On May 8, 1889 — a year before his death, likely by suicide, Van Gogh began treatment at the asylum Sant Paul de Mausole in Saint Remy. For some time he painted only within the walls of the asylum, then after a while he was allowed to paint beyond the walls with supervision. In this first painting we are with him looking out his first floor window.

The field is still green with some flowers growing in the foreground nearest his window. He wrote: "But what a beautiful land and what beautiful blue and what a sun. And yet I've only seen the garden and what I can make out through the window." That doesn't sound depressed to me. In another letter he shared that painting nature was good for him; it calmed his mind. 

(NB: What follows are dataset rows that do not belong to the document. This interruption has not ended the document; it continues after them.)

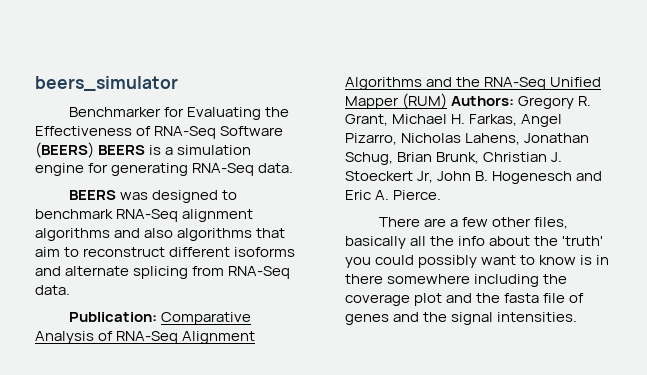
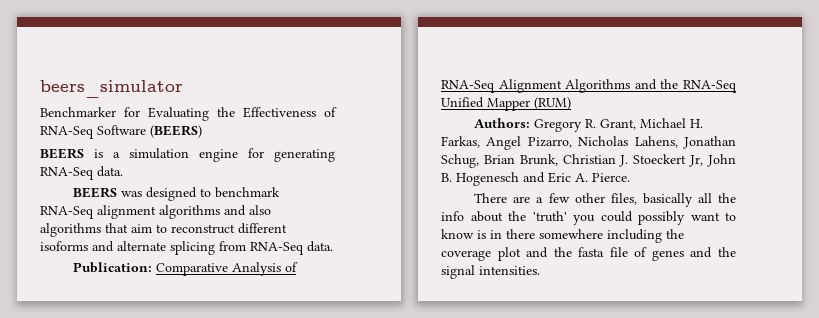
- Benchmarker for Evaluating the Effectiveness of RNA-Seq Software (BEERS) BEERS is a simulation engine for generating RNA-Seq data.
+ Benchmarker for Evaluating the Effectiveness of RNA-Seq Software (BEERS)
+ BEERS is a simulation engine for generating RNA-Seq data.
- Publication: Comparative Analysis of RNA-Seq Alignment Algorithms and the RNA-Seq Unified Mapper (RUM) Authors: Gregory R. Grant, Michael H. Farkas, Angel Pizarro, Nicholas Lahens, Jonathan Schug, Brian Brunk, Christian J. Stoeckert Jr, John B. Hogenesch and Eric A. Pierce.
+ Publication: Comparative Analysis of RNA-Seq Alignment Algorithms and the RNA-Seq Unified Mapper (RUM)
+ Authors: Gregory R. Grant, Michael H. Farkas, Angel Pizarro, Nicholas Lahens, Jonathan Schug, Brian Brunk, Christian J. Stoeckert Jr, John B. Hogenesch and Eric A. Pierce.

I wonder if that's (at least partly) why our culture feels so sick these days — we are so distanced from nature. All this soul-deadening fighting (much of it online or before TV cameras, in interviews and from podiums), the negative and fanciful thinking, threats, yelling and splintering off into camps and tribes. We're increasingly acting like primitives, made more dangerous with the gun fetish and the politicization of everything. We need to get outside — let lost outside — where there's no blacktop or cement and without a GPS. I knew a couple who lived four houses up the street from the thingdom-come pharmacy. The wife told me she'd never even consider walking there, but would only drive. God knew best — when creating us we were placed in a garden.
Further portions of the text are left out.